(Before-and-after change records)
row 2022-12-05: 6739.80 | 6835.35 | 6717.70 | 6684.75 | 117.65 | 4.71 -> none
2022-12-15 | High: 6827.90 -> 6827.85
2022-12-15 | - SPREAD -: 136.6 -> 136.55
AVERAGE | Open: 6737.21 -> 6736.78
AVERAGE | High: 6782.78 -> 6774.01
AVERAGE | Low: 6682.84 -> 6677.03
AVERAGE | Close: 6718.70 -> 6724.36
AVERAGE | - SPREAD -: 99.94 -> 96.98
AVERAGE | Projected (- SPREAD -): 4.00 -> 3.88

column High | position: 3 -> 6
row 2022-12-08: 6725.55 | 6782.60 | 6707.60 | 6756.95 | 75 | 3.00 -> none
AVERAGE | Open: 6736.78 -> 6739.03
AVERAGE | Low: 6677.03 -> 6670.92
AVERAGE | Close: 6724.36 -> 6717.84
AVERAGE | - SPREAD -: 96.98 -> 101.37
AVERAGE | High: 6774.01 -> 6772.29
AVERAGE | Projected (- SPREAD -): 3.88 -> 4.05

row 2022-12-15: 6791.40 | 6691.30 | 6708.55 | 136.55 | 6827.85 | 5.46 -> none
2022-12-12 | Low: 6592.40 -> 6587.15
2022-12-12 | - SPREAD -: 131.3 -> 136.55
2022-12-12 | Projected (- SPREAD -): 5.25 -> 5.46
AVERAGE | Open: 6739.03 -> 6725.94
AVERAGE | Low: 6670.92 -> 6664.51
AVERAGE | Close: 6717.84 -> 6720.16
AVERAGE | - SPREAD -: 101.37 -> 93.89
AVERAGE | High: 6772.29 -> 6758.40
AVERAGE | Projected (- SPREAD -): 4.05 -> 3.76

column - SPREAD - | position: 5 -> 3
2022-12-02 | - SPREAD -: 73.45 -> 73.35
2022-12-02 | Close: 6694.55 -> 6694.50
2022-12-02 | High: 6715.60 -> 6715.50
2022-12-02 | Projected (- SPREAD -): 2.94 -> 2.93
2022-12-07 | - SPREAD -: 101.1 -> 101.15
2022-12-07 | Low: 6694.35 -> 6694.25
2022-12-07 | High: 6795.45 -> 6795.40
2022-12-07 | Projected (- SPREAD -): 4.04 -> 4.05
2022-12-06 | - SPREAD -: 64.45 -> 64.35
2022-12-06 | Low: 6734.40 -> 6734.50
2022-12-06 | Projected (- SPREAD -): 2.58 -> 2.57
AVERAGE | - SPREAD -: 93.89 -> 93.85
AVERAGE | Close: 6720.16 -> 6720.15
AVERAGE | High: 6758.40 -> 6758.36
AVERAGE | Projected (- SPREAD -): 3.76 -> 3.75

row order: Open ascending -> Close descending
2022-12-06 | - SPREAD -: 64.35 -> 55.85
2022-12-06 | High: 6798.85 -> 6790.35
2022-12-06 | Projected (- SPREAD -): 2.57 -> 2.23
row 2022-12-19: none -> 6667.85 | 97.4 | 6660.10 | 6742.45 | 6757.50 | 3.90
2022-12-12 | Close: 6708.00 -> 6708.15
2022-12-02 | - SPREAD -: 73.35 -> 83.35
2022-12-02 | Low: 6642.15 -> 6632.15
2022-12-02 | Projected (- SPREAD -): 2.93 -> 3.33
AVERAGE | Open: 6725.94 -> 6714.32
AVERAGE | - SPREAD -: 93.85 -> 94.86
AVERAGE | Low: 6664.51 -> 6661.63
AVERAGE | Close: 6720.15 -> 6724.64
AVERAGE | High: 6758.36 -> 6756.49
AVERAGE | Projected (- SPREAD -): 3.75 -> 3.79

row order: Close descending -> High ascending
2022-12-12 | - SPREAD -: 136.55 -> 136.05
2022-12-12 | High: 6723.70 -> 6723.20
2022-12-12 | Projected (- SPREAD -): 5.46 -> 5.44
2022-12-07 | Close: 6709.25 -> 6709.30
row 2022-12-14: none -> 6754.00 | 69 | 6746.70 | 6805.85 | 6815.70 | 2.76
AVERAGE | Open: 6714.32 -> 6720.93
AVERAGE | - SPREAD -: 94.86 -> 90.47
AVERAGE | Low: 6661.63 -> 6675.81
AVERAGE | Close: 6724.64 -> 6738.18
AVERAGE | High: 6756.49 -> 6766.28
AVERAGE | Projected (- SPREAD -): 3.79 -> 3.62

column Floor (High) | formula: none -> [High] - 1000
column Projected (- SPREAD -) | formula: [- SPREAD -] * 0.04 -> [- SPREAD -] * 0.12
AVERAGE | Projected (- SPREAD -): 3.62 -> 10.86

*THE PROBLEM:*
Search the entries for the word "column" and pick out every line that holds it.

*EXPECTED ANSWER:*
column High | position: 3 -> 6
column - SPREAD - | position: 5 -> 3
column Floor (High) | formula: none -> [High] - 1000
column Projected (- SPREAD -) | formula: [- SPREAD -] * 0.04 -> [- SPREAD -] * 0.12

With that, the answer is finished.